Segment Open
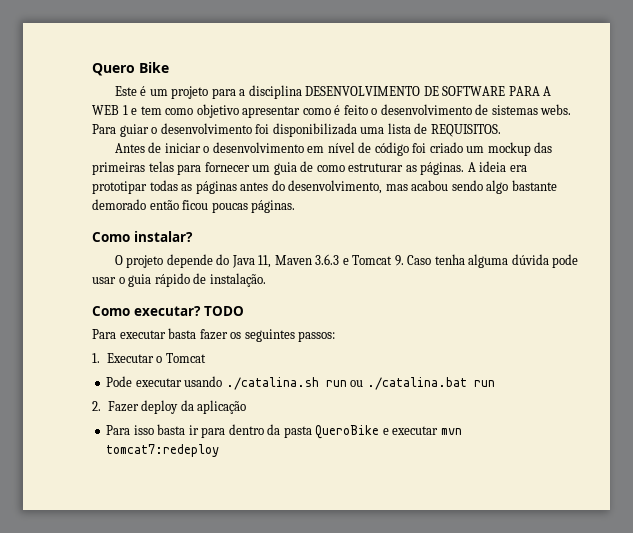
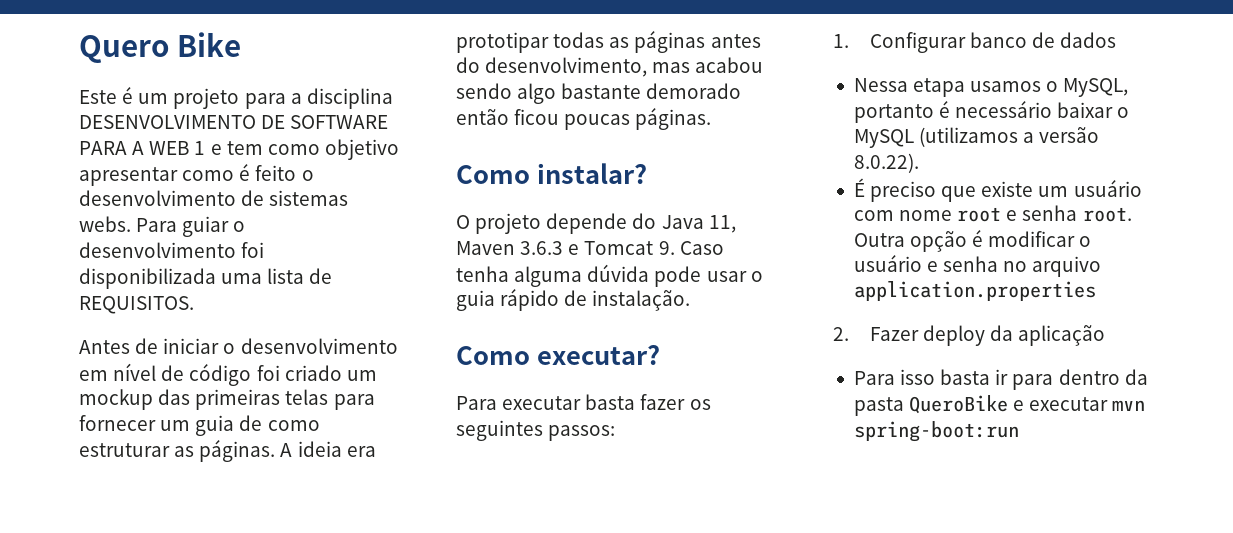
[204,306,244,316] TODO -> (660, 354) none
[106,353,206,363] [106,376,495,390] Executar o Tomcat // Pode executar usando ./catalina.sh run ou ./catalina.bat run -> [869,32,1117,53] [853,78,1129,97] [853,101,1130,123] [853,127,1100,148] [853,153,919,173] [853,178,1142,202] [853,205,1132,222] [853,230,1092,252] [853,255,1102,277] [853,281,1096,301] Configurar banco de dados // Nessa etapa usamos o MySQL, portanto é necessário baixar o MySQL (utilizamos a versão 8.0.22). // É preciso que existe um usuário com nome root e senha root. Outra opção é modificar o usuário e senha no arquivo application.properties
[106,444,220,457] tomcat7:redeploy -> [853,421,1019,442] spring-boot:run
Segment Closed
Segment Open
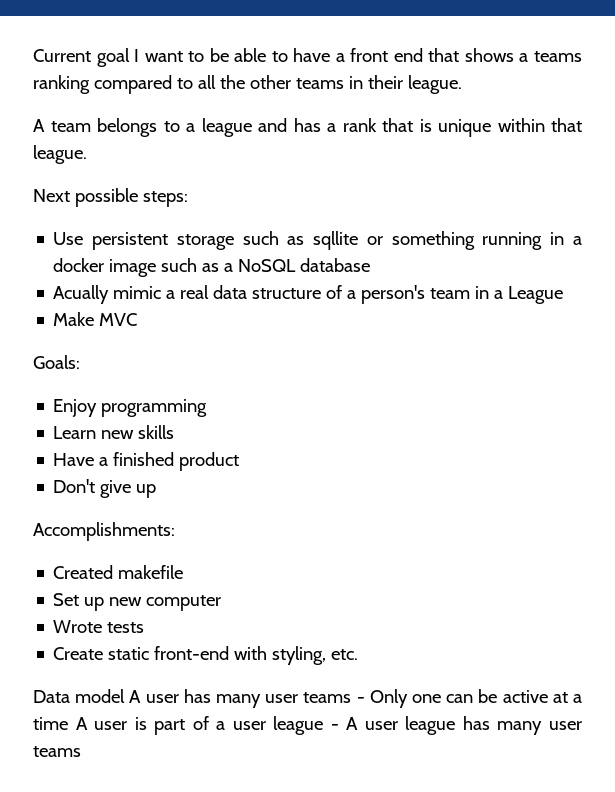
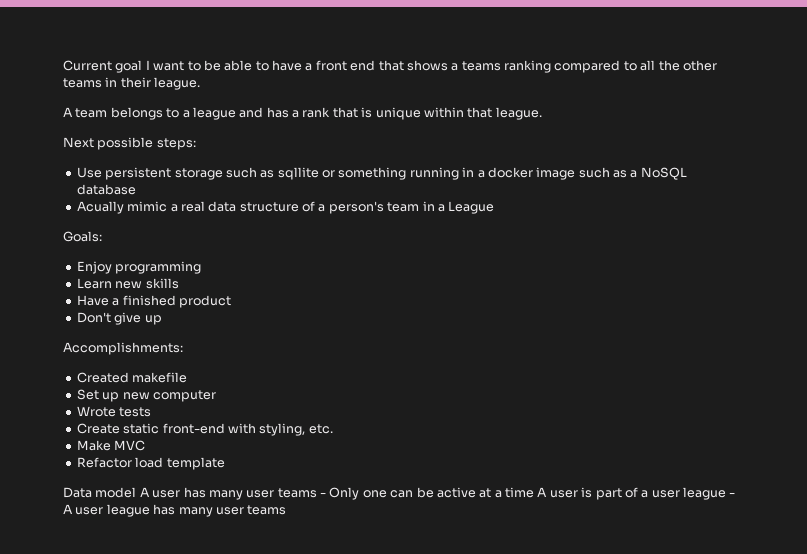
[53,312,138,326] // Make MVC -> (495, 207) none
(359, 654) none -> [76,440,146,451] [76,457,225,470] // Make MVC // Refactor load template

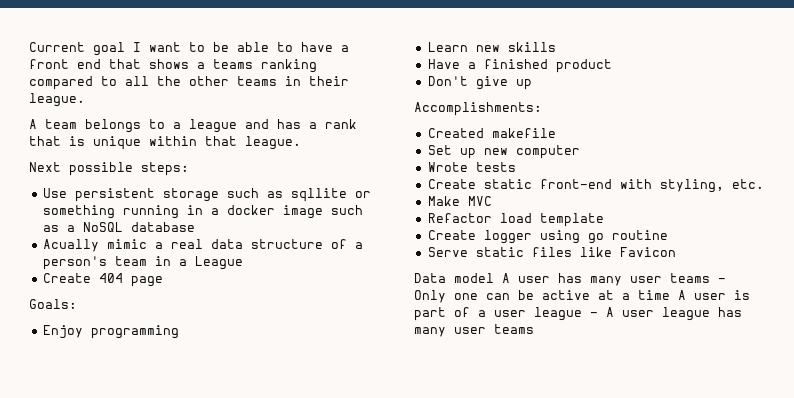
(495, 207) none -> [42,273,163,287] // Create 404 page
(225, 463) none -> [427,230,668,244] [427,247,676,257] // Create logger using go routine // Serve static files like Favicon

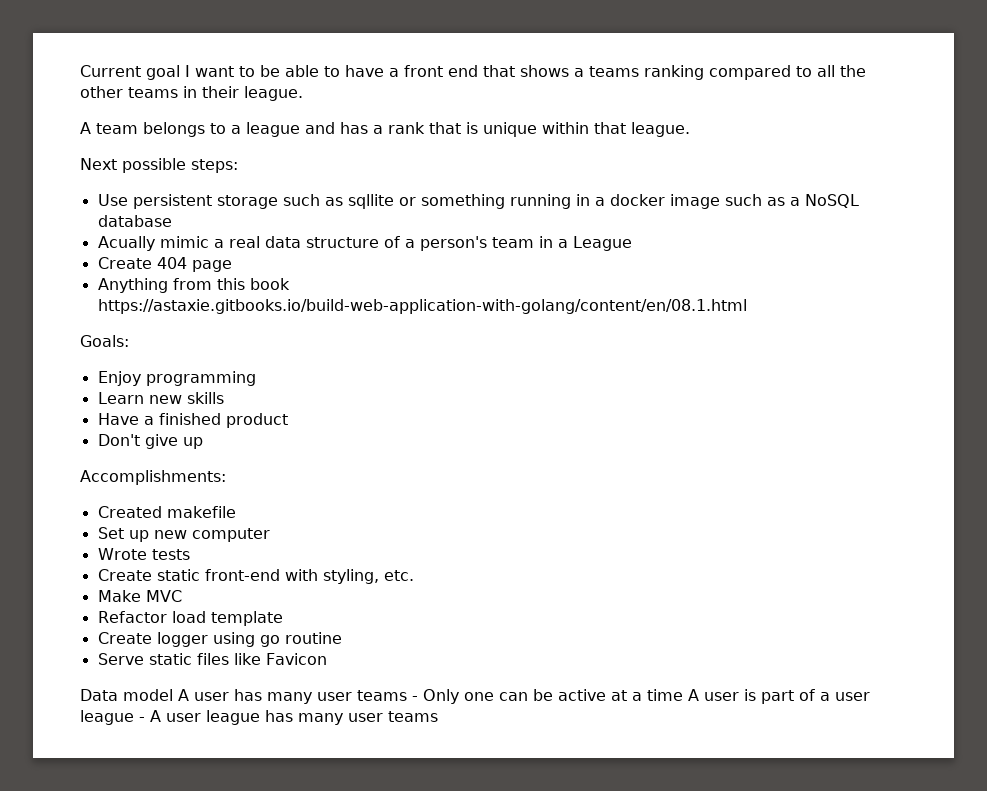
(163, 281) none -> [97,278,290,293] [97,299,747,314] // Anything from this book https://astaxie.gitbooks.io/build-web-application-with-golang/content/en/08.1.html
Segment Closed
Return exactly the part of the listing above that opens with the line containing "(495, 207) none ->" and closes with the line containing "(163, 281) none". Pictures stay out.

(495, 207) none -> [42,273,163,287] // Create 404 page
(225, 463) none -> [427,230,668,244] [427,247,676,257] // Create logger using go routine // Serve static files like Favicon

(163, 281) none -> [97,278,290,293] [97,299,747,314] // Anything from this book https://astaxie.gitbooks.io/build-web-application-with-golang/content/en/08.1.html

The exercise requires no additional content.